# Order In The Court!



## Andy M. (May 6, 2005)

These are from a book called Disorder in the American Courts, and are things people actually said in court, word for word, taken down and now published by court reporters who had the torment of staying calm while these exchanges were actually taking place.

ATTORNEY: Are you ***ually active?
WITNESS: No, I just lie there.
______________________________

ATTORNEY: What is your date of birth?
WITNESS: July 18th.
ATTORNEY: What year?
WITNESS: Every year.
_____________________________________

ATTORNEY: What gear were you in at the moment of the impact?
WITNESS: Gucci sweats and Reeboks.
______________________________________


ATTORNEY: This myasthenia gravis, does it affect your memory at all?
WITNESS: Yes.
ATTORNEY: And in what ways does it affect your memory?
WITNESS: I forget.
ATTORNEY: You forget? Can you give us an example of something you forgot?
_____________________________________


ATTORNEY: How old is your son, the one living with you?
WITNESS: Thirty-eight or thirty-five, I can't remember which.
ATTORNEY: How long has he lived with you?
WITNESS: Forty-five years.
_____________________________________


ATTORNEY: What was the first thing your husband said to you that morning?
WITNESS: He said, "Where am I, Cathy?"
ATTORNEY: And why did that upset you?
WITNESS: My name is Susan.
______________________________________


ATTORNEY: Do you know if your daughter has ever been involved in voodoo?
WITNESS: We both do.
ATTORNEY: Voodoo?
WITNESS: We do.
ATTORNEY: You do?
WITNESS: Yes, voodoo.
______________________________________


ATTORNEY: Now doctor, isn't it true that when a person dies in his sleep, he doesn't know about it until the next morning?

WITNESS: Did you actually pass the bar exam?
___________________________________



ATTORNEY: The youngest son, the twenty-one year old, how old is he?

WITNESS: Uh, he's twenty-one..

________________________________________

ATTORNEY: Were you present when your picture was taken?

WITNESS: Would you repeat the question?
______________________________________

ATTORNEY: So the date of conception (of the baby) was August 8th?
WITNESS: Yes.
ATTORNEY: And what were you doing at that time?

WITNESS: Uh....
______________________________________


ATTORNEY: She had three children, right?
WITNESS: Yes.
ATTORNEY: How many were boys?
WITNESS: None.
ATTORNEY: Were there any girls?
______________________________________


ATTORNEY: How was your first marriage terminated?
WITNESS: By death.
ATTORNEY: And by whose death was it terminated?
______________________________________


ATTORNEY: Can you describe the individual?
WITNESS: He was about medium height and had a beard.
ATTORNEY: Was this a male or a female?
______________________________________


ATTORNEY: Is your appearance here this morning pursuant to a deposition notice which I sent to your attorney?

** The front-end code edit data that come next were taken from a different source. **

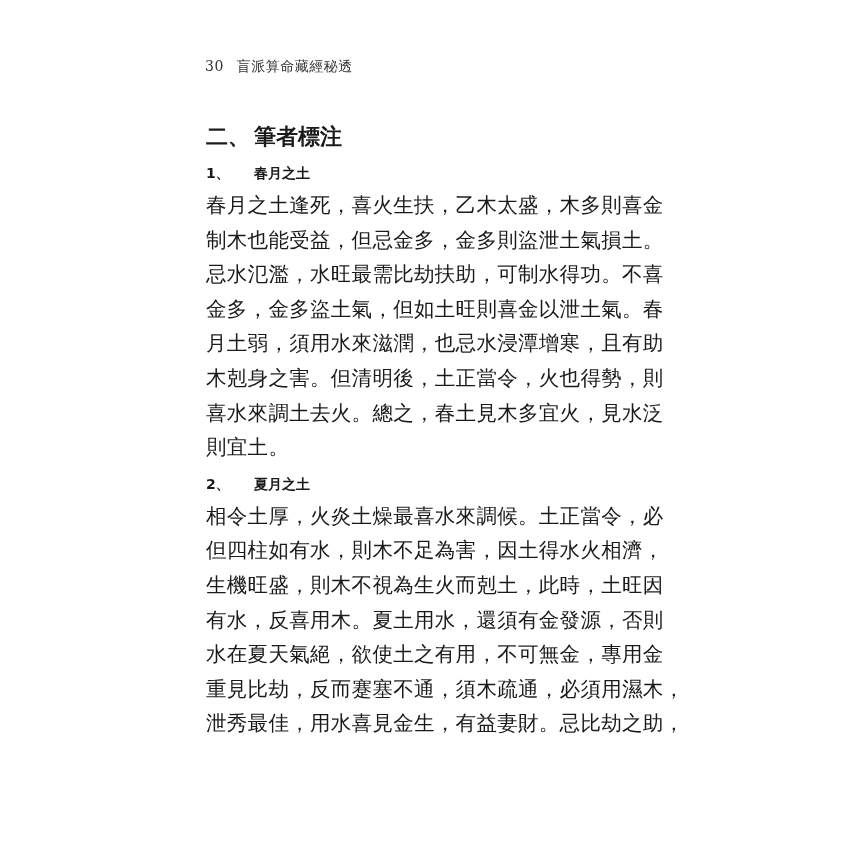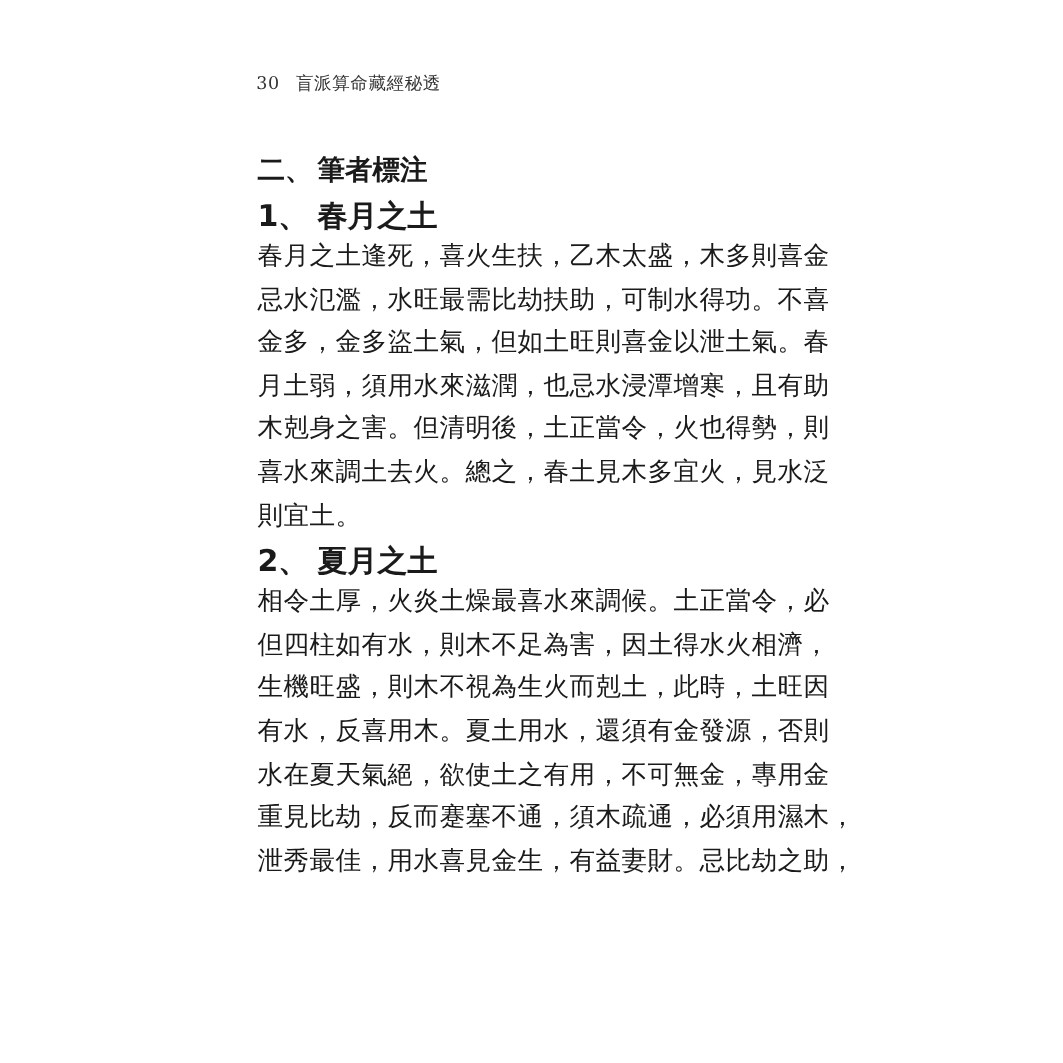--- a/index.html
+++ b/index.html
@@ -3,21 +3,21 @@
 <meta charset="utf-8">
 <style>
   html, body { margin: 0; padding: 0; background: #ffffff; }
   body { width: 850px; height: 850px; position: relative; overflow: hidden;
          font-family: "DejaVu Sans", "Liberation Sans", sans-serif; color: #1a1a1a; }
   .page-header { position: absolute; left: 205px; top: 58px; font-size: 14px;
                  font-family: "DejaVu Serif", "Liberation Serif", serif; color: #333; letter-spacing: 0.5px; }
   .page-header .num { margin-right: 8px; text-align: center; }
   .content { position: absolute; left: 206px; top: 122px; width: 440px; }
   .h1 { font-size: 22px; font-weight: bold; height: 34px; line-height: 30px; white-space: nowrap; }
-  .h2 { font-size: 24px; font-weight: bold; height: 34px; line-height: 34px; white-space: nowrap; }
+  .h2 { font-size: 14px; font-weight: bold; height: 34px; line-height: 34px; white-space: nowrap; }
   .h1 .marker, .h2 .marker { display: inline-block; width: 48px; }
   .para { font-size: 20.5px; line-height: 34.6px; letter-spacing: 0.3px; }
   .para .line { display: block; white-space: nowrap; height: 34.6px; font-family: Liberation Mono, monospace; }
 </style>
 </head>
 <body>
 
 <div class="page-header">
   <span class="num">30</span>
   <span>盲派算命藏經秘透</span>
@@ -26,20 +26,21 @@
 <div class="content">
   <div class="h1">
     <span class="marker">二、</span><span>筆者標注</span>
   </div>
 
   <div class="h2">
     <span class="marker">1、</span><span>春月之土</span>
   </div>
   <div class="para">
     <span class="line">春月之土逢死，喜火生扶，乙木太盛，木多則喜金</span>
+    <span class="line">制木也能受益，但忌金多，金多則盜泄土氣損土。</span>
     <span class="line">忌水氾濫，水旺最需比劫扶助，可制水得功。不喜</span>
     <span class="line">金多，金多盜土氣，但如土旺則喜金以泄土氣。春</span>
     <span class="line">月土弱，須用水來滋潤，也忌水浸潭增寒，且有助</span>
     <span class="line">木剋身之害。但清明後，土正當令，火也得勢，則</span>
     <span class="line">喜水來調土去火。總之，春土見木多宜火，見水泛</span>
     <span class="line">則宜土。</span>
   </div>
 
   <div class="h2">
     <span class="marker">2、</span><span>夏月之土</span>

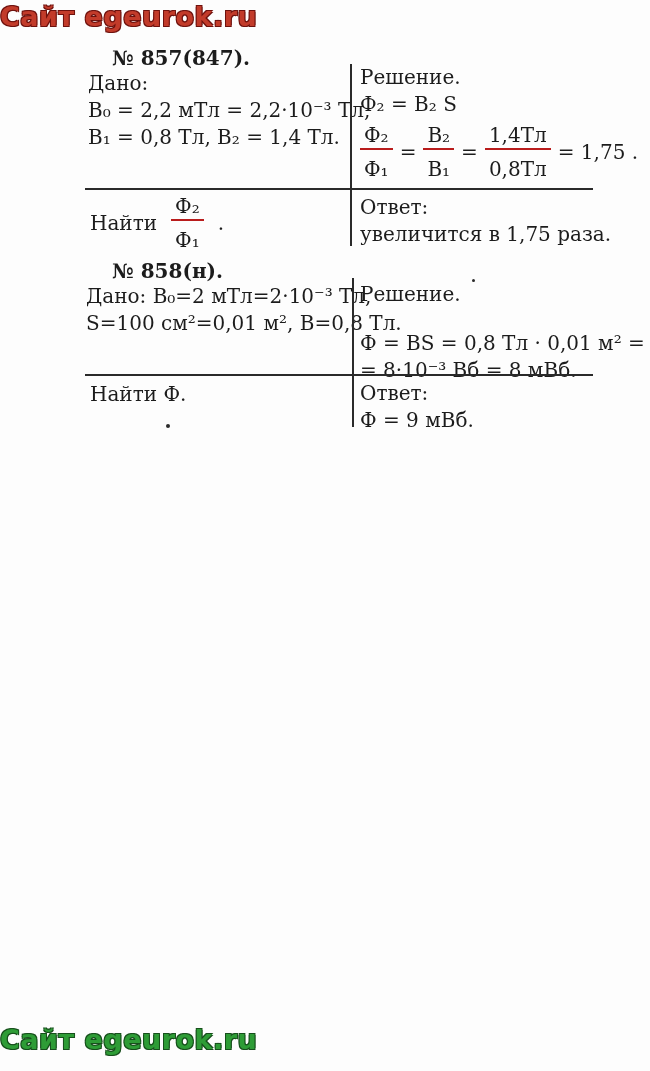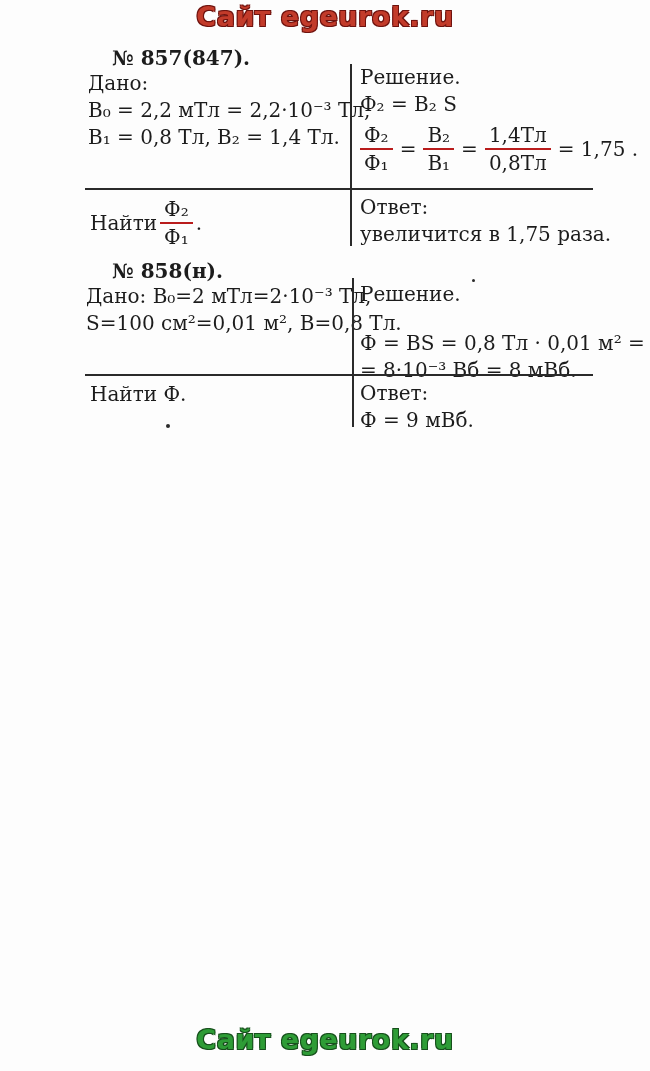--- a/index.html
+++ b/index.html
@@ -3,42 +3,42 @@
 <meta charset="utf-8">
 <style>
   html, body { margin:0; padding:0; }
   body {
     width:650px; height:1071px; position:relative;
     background:#fdfdfd; overflow:hidden;
     font-family:"DejaVu Serif","Liberation Serif",serif;
     color:#1c1c1c; font-size:20px;
   }
   .watermark {
-    position:absolute; left:0; width:650px; text-align:center;
+    position:absolute; left:0; width:650px; 
     font-family:"DejaVu Sans","Liberation Sans",sans-serif;
     font-weight:bold; font-size:27px; letter-spacing:0.5px;
   }
   .wm-top {
     top:1px; color:#c23b2a;
     text-shadow:1px 1px 0 #6e120e,-1px -1px 0 #6e120e,1px -1px 0 #6e120e,-1px 1px 0 #6e120e;
   }
   .wm-bottom {
     top:1024px; color:#2e9c36;
     text-shadow:1px 1px 0 #174f1c,-1px -1px 0 #174f1c,1px -1px 0 #174f1c,-1px 1px 0 #174f1c;
   }
   .abs { position:absolute; }
   .bold { font-weight:bold; }
   .lh { line-height:27px; }
   .vline { position:absolute; width:2px; background:#2a2a2a; }
   .hline { position:absolute; height:2px; background:#2a2a2a; }
   .frac { display:inline-block; vertical-align:middle; text-align:center; line-height:1.1; }
   .frac .num { display:block; border-bottom:2px solid #b91c1c; padding:0 4px 2px; }
-  .frac .den { display:block; padding-top:2px; }
+  .frac .den { display:block; padding-top:8px; }
   .eqrow { display:flex; align-items:center; gap:7px; }
-  .findrow { display:flex; align-items:center; gap:3px; height:54px; }
+  .findrow { display:flex; align-items:center; gap:14px; height:54px; }
   .speck { position:absolute; background:#2a2a2a; border-radius:50%; }
 </style>
 </head>
 <body>
 
 <div class="watermark wm-top">Сайт egeurok.ru</div>
 
 <div>
   <div class="abs bold" style="left:112px; top:46px;">№ 857(847).</div>
 

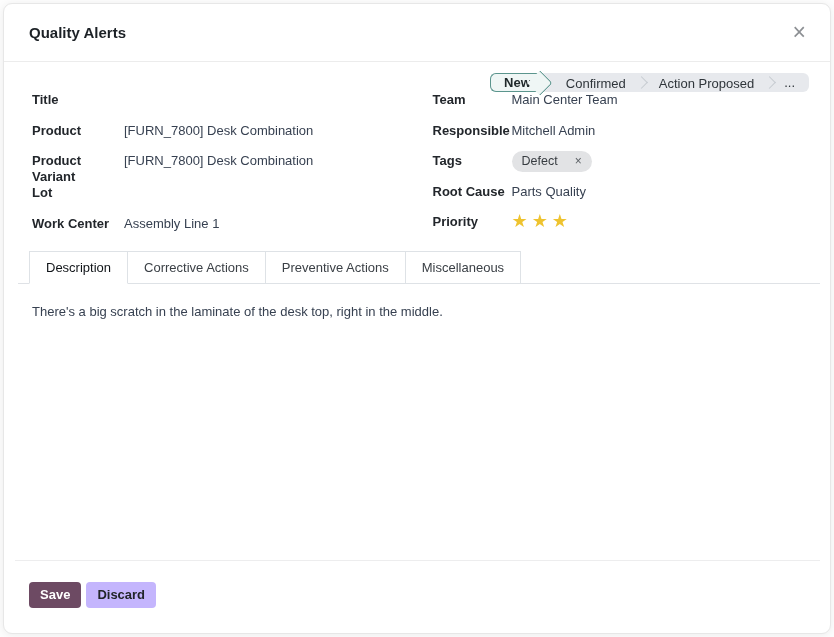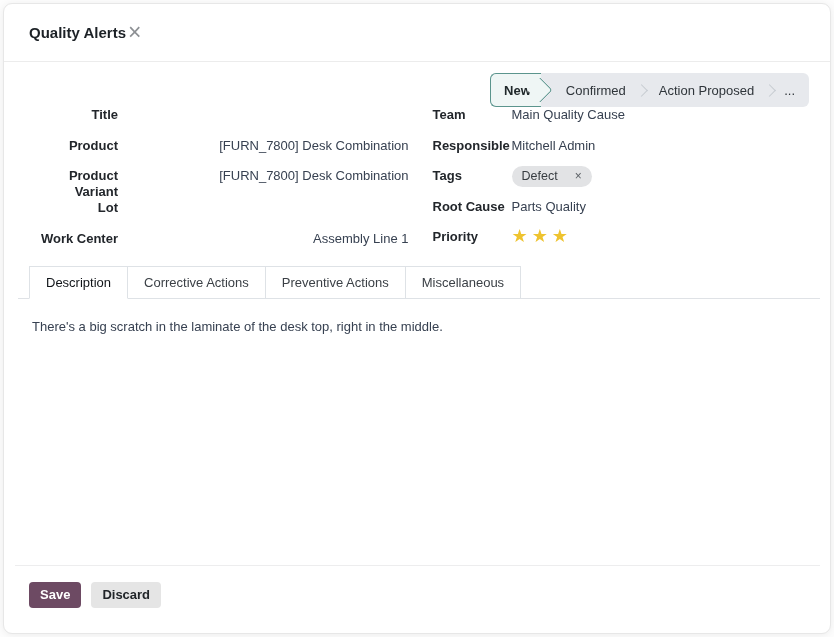--- a/index.html
+++ b/index.html
@@ -16,38 +16,38 @@
     border:1px solid #e7e7e7;
     border-radius:9px;
     box-shadow:0 1px 8px rgba(0,0,0,0.07);
     display:flex; flex-direction:column;
     overflow:hidden;
   }
   
   .modal-header{
     flex:none;
     height:57px;
-    display:flex; align-items:center; justify-content:flex-start;
+    display:flex; align-items:center; justify-content:space-between;
     padding:0 22px 0 25px;
     border-bottom:1px solid #ececec;
   }
   .modal-title{ font-size:15px; font-weight:700; color:#1c2126; }
   .close-btn{
     font-size:23px; line-height:1; color:#8d9094;
     background:none; border:none; cursor:pointer; padding:0 2px;
     font-family:"Liberation Sans", sans-serif; font-weight:400;
   }
   
   .modal-body{ flex:1; padding:0 21px 0 25px; overflow:hidden; }
   
   .statusbar-row{ display:flex; justify-content:flex-end; margin-top:11px; }
   .statusbar{
     display:flex; align-items:stretch;
     background:#e7e9ed; border-radius:6px;
-    height:34px; font-size:13px; color:#2f353a;
+    height:19px; font-size:13px; color:#2f353a;
   }
   .stage{ display:flex; align-items:center; padding:10px 13px; cursor:pointer; white-space:nowrap; }
   .stage.active{
     position:relative; z-index:2;
     background:#eff6f5;
     border:1px solid #5b958d; border-right:none;
     border-radius:6px 0 0 6px;
     padding:0 10px 0 13px;
     font-weight:700; color:#20292b;
     margin-right:12px;
@@ -74,21 +74,21 @@
   
   .fields{
     display:grid; grid-template-columns:1fr 1fr; column-gap:24px;
     margin-left:3px;
   }
   .fcol{ display:flex; flex-direction:column; }
   .frow{
     display:grid; align-items:start;
     min-height:30.5px; font-size:13px; line-height:16px;
   }
-  .fcol-left .frow{ grid-template-columns:92px 1fr;text-align:right; }
+  .fcol-left .frow{ grid-template-columns:92px 1fr; }
   .fcol-right .frow{ grid-template-columns:79px 1fr; }
   .flabel{ font-weight:700; color:#22262b; padding-right:6px; }
   .fvalue{ color:#374151; cursor:text; }
   .tag-pill{
     display:inline-flex; align-items:center; gap:17px;
     background:#e2e3e5; border-radius:11px;
     padding:2px 10px 3px 10px;
     font-size:12.5px; color:#373c41; margin-top:-3px;
   }
   .tag-remove{ color:#5c6166; font-size:12px; cursor:pointer; }
@@ -110,31 +110,31 @@
     margin-bottom:-1px; cursor:pointer; white-space:nowrap;
   }
   .tab:first-child{ border-left-width:1px; }
   .tab.active{ background:#fff; border-bottom-color:#fff; color:#101418; }
   .tab-content{ padding:19px 0 0 3px; font-size:13px; color:#374151; line-height:17px; }
   
   .modal-footer{
     flex:none;
     margin:0 10px 0 11px;
     border-top:1px solid #ededee;
-    padding:16px 14px 25px 14px;
-    display:flex; gap:10px;
+    padding:21px 14px 25px 14px;
+    display:flex; gap:5px;
   }
   .btn{
     font-family:"Liberation Sans", sans-serif;
     font-size:13px; font-weight:700;
     padding:5px 11px; border-radius:4px; border:none; cursor:pointer;
     line-height:16px;
   }
   .btn-save{ background:#6d4a63; color:#ffffff; }
-  .btn-discard{ background:#e5e5e5; color:#212529; }
+  .btn-discard{ background:#c4b5fd; color:#212529; }
 </style>
 </head>
 <body>
 
 <div class="modal">
 
   <div class="modal-header">
     <span class="modal-title">Quality Alerts</span>
     <button class="close-btn">×</button>
   </div>
@@ -173,21 +173,21 @@
         </div>
         <div class="frow">
           <span class="flabel">Work Center</span>
           <span class="fvalue">Assembly Line 1</span>
         </div>
       </div>
 
       <div class="fcol fcol-right">
         <div class="frow">
           <span class="flabel">Team</span>
-          <span class="fvalue">Main Quality Cause</span>
+          <span class="fvalue">Main Center Team</span>
         </div>
         <div class="frow">
           <span class="flabel">Responsible</span>
           <span class="fvalue">Mitchell Admin</span>
         </div>
         <div class="frow">
           <span class="flabel">Tags</span>
           <span>
             <span class="tag-pill">
               <span>Defect</span>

WITNESS: No, this is how I dress when I go to work.
______________________________________


ATTORNEY: Doctor, how many of your autopsies have you performed on dead people?
WITNESS: All my autopsies are performed on dead people.
______________________________________


ATTORNEY: ALL your responses MUST be oral, OK? What school did you go to?
WITNESS: Oral.
______________________________________


ATTORNEY: Do you recall the time that you examined the body?
WITNESS: The autopsy started around 8:30 p.m.
ATTORNEY: And Mr. Denton was dead at the time?
WITNESS: No, he was sitting on the table wondering why I was doing an autopsy on him!
______________________________________


ATTORNEY: Are you qualified to give a urine sample?

WITNESS: Huh?

______________________________________


ATTORNEY: Doctor, before you performed the autopsy, did you check for a pulse?
WITNESS: No.
ATTORNEY: Did you check for blood pressure?
WITNESS: No.
ATTORNEY Did you check for breathing?
WITNESS: No.
ATTORNEY: So, then it is possible that the patient was alive when you began the autopsy?
WITNESS: No.
ATTORNEY: How can you be so sure, Doctor?
WITNESS: Because his brain was sitting on my desk in a jar.
ATTORNEY: But could the patient have still been alive, nevertheless?
WITNESS: Yes, it is possible that he could have been alive and practicing law.


----------



## middie (May 6, 2005)

okay if i was in court and heard these my butt would have been kicked out for laughing too hard.


----------



## norgeskog (May 6, 2005)

Andy, RONFMAO, especially loved the last one.


----------



## -DEADLY SUSHI- (May 6, 2005)

> ATTORNEY: ALL your responses MUST be oral, OK? What school did you go to?
> WITNESS: Oral.



   Now thats classic!


----------



## middie (May 6, 2005)

ATTORNEY: Were you present when your picture was taken?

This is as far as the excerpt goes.